Your goal:
Exactly the lines from the one containing "2021-10-24: 20 -> none" through the final line of the data are to be written out again, with nothing added.

(Revision comparison data)
*-*-*

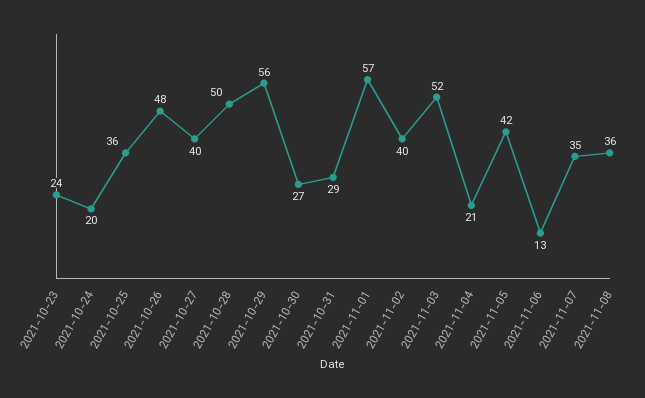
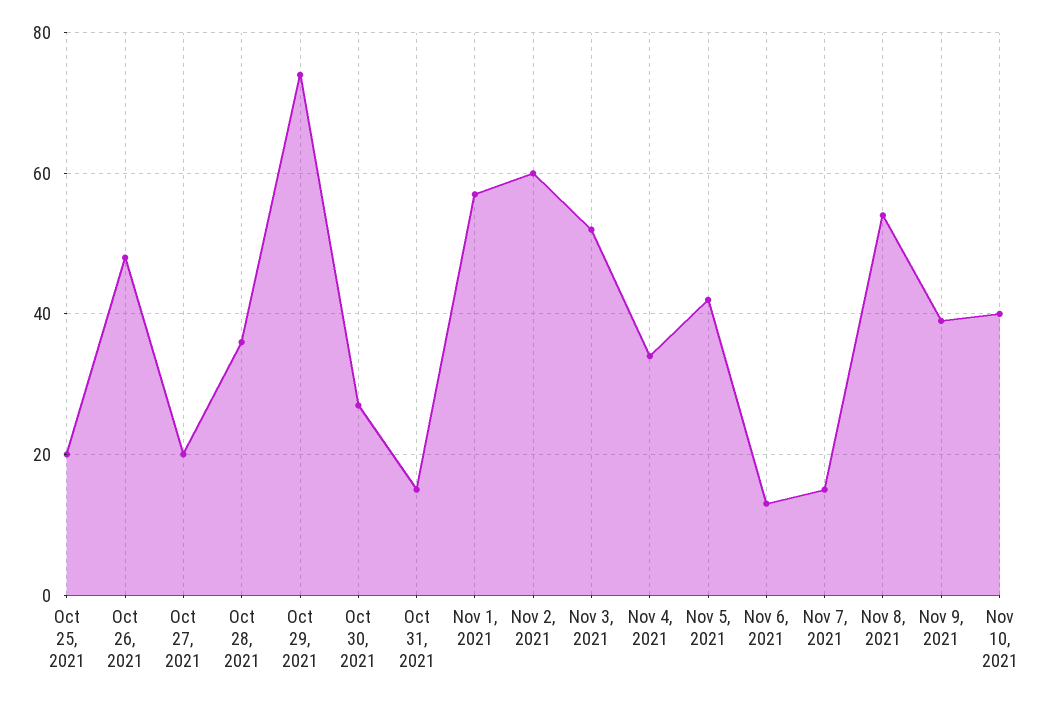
2021-10-23: 24 -> none
2021-10-24: 20 -> none
2021-10-25: 36 -> 20
2021-10-27: 40 -> 20
2021-10-28: 50 -> 35
2021-10-29: 56 -> 75
2021-10-31: 29 -> 15
2021-11-02: 40 -> 60
2021-11-04: 21 -> 35
2021-11-07: 35 -> 15
2021-11-08: 36 -> 55
Nov 9, 2021: none -> 40
Nov 10, 2021: none -> 40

*-*-*

Exercise result:
2021-10-24: 20 -> none
2021-10-25: 36 -> 20
2021-10-27: 40 -> 20
2021-10-28: 50 -> 35
2021-10-29: 56 -> 75
2021-10-31: 29 -> 15
2021-11-02: 40 -> 60
2021-11-04: 21 -> 35
2021-11-07: 35 -> 15
2021-11-08: 36 -> 55
Nov 9, 2021: none -> 40
Nov 10, 2021: none -> 40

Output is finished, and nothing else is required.